“Não banalizemos os conceitos.
Isto não é uma investida das mulheres sobre os varões, mas sobre o patriarcado
como um sistema cruel que também os oprime, ainda que pareça lhes dar
privilégios. É impossível construir igualdade em um sistema que naturaliza
sobre as diferenças sexuais a desigualdade política e de direitos”, escreve a
diretora do Observatório de Gênero na Justiça (Buenos Aires), Diana Maffía, ao
problematizar o conceito de violência de gênero.
Aproxima-se um novo 3 de junho e
voltaremos a sair às ruas exigindo #NiUnaMenos e #BastaDeFemicidios. Após a
multitudinária marcha do ano passado, já mais seguras da vontade coletiva que
acompanha estas reivindicações, preparamo-nos organizando, discutindo e
avaliando quais avanços conseguimos e que demandas pendentes nos restam para
alcançar uma sociedade paritária e sem violência de gênero.
Mas, do que falamos quando
discorremos sobre a violência de gênero, quando falamos de feminicídios? Os
meios de comunicação estão mais receptivos ao tema e conceitos, mas, às vezes,
transmitem sentidos equivocados ou tornam visíveis situações de violência de
uma maneira regressiva quanto aos direitos. A maior presença nos meios de
comunicação assegura a difusão, mas nem sempre a correção das ideias.
Escutei jornalistas respeitáveis
falar em “violência de gênero” quando um homem é vítima de violência por parte
de uma mulher, e isso não é correto. Porque a violência de gênero se define
pelas relações desiguais de poder que subordinam as mulheres, e as relações
patriarcais que fazem das mulheres (e os filhos e filhas) propriedade dos
varões e responsáveis pelo cuidado e trabalhos domésticos. Quando uma mulher se
rebela desse lugar, a resposta é a ameaça, a violência e a morte. Um varão pode
sofrer violência e inclusive ser assassinado, mas isto não ocorre em uma
cultura que legitima relações desiguais de poder, muito pelo contrário.
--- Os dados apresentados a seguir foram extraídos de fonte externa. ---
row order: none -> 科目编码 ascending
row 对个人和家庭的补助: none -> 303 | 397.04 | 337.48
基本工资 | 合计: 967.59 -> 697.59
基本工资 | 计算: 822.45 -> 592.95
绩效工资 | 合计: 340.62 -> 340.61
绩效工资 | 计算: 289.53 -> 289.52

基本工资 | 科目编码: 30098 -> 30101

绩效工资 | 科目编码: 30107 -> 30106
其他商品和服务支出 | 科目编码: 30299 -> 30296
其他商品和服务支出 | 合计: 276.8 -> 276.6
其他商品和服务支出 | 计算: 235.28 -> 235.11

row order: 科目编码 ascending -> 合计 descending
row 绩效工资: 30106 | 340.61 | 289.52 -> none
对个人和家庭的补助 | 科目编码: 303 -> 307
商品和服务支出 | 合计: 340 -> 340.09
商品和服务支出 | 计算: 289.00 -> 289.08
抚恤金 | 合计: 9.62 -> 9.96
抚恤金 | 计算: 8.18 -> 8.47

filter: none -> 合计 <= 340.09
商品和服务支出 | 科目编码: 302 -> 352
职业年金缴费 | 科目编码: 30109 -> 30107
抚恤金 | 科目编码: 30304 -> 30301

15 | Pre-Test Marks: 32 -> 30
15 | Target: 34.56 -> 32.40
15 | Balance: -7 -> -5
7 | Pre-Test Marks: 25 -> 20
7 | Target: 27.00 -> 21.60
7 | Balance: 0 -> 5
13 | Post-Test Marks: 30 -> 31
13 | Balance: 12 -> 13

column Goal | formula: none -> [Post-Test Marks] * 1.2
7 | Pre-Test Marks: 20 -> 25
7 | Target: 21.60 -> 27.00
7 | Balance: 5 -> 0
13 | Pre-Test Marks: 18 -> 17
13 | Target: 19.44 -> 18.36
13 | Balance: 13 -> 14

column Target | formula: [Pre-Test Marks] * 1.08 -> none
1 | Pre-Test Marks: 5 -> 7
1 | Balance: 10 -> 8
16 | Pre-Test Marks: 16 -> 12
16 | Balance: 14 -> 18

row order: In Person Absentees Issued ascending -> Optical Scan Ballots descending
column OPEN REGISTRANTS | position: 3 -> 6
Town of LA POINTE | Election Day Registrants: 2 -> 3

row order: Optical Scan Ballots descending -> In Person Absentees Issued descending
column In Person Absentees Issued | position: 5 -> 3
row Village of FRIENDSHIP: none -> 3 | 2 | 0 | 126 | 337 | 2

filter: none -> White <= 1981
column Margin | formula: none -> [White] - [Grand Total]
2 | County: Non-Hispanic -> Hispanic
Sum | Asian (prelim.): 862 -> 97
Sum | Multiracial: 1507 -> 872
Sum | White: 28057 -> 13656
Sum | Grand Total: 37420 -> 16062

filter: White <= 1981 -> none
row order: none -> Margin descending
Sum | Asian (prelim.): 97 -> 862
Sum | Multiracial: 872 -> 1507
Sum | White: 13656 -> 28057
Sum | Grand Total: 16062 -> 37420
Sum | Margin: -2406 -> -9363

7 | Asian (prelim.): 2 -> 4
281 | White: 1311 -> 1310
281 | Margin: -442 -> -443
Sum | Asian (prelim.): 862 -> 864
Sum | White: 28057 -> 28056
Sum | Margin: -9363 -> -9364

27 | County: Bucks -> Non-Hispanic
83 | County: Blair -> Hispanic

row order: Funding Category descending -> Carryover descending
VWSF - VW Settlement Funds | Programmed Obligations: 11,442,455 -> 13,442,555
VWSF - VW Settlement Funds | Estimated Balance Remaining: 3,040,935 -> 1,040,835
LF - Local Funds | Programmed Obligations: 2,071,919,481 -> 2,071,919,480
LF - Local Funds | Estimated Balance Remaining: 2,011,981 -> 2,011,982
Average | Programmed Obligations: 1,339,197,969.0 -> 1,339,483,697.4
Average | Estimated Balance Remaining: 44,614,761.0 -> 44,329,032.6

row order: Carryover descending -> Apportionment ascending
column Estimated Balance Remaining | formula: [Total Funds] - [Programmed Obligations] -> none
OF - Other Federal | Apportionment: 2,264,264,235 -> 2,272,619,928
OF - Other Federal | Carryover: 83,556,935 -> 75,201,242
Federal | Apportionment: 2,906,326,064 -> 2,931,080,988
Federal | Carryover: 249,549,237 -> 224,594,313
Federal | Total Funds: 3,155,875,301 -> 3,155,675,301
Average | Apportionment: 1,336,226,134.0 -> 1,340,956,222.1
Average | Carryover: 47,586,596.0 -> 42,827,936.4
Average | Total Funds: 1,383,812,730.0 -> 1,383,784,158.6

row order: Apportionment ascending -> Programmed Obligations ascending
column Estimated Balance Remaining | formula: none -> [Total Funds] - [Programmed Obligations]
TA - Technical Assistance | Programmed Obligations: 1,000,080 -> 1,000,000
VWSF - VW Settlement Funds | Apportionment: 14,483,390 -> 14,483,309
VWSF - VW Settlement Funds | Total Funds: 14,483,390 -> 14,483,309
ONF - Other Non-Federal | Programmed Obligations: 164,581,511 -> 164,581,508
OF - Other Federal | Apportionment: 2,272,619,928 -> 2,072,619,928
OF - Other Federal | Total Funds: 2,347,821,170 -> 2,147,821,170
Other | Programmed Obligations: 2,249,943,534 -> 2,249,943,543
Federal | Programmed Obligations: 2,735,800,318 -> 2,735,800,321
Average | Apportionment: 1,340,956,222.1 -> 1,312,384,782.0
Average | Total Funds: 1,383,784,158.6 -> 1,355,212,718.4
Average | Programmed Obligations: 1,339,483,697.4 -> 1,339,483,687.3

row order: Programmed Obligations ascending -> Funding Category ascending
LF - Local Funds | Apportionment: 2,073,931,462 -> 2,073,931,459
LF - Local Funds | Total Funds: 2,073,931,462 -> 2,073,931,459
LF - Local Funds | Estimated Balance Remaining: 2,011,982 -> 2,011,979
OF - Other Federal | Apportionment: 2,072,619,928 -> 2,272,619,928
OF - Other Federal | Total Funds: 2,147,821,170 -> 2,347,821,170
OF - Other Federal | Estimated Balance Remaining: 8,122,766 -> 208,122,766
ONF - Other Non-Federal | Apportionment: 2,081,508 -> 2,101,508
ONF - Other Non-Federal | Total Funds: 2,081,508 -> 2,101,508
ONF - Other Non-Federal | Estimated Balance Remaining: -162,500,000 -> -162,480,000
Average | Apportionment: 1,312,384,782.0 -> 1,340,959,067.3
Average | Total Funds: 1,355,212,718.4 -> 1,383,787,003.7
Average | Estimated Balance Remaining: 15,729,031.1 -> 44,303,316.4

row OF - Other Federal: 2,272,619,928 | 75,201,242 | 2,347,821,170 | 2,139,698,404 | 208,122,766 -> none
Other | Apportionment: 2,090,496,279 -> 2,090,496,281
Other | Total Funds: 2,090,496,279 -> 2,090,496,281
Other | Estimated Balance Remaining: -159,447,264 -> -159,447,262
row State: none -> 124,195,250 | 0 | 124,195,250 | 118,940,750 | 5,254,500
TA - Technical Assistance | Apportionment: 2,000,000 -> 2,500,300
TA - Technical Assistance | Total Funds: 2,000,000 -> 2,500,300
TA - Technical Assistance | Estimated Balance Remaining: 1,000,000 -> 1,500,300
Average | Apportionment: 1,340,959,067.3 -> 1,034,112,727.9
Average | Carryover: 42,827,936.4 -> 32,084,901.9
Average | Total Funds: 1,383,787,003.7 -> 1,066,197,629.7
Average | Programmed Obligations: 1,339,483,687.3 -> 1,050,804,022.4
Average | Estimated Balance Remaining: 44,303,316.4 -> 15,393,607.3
É
violência, mas não é violência de gênero.
O conceito de “Feminicídio” é o
tenebroso final dessa escalada de violência. Não se trata de um conflito
privado entre duas pessoas, nem tampouco de um crime passional (como ainda se
insiste em caracterizá-lo). Ainda que ocorra no seio de um casal ou ex-casal,
está baseado em uma desigualdade sistemática, na qual o Estado possui
responsabilidades. Por isso, reivindicamos ao Estado sua intervenção, não só
para punir o feminicida, mas fundamentalmente para evitar os feminicídios.
Falamos de feminicídios porque
sabemos que no longo caminho que nós, mulheres, percorremos, tropeçando em
múltiplas formas de violência, muitas das quais estão tipificadas na lei
correspondente, instituições e funcionários descumprem por omissão as obrigações
com as quais se comprometeram. Porque levamos a sério os direitos humanos e
estamos convencidas de fazer parte de sua universalidade. Não banalizemos os
conceitos. Isto não é uma investida das mulheres sobre os varões, mas sobre o
patriarcado como um sistema cruel que também os oprime, ainda que pareça lhes
dar privilégios. É impossível construir igualdade em um sistema que naturaliza
sobre as diferenças sexuais a desigualdade política e de direitos.
E se já aprendemos a usar a
palavra “feminicídio”, avancemos sobre outras formas de crimes de gênero
subordinados, falemos de “travesticídios” e de “transfemicídios” com palavras
que iluminem suas específicas relações de opressão, respeitando suas próprias
vozes. Alcunhemos juntas o poder que assassina, e gritemos alto #NuncaMas.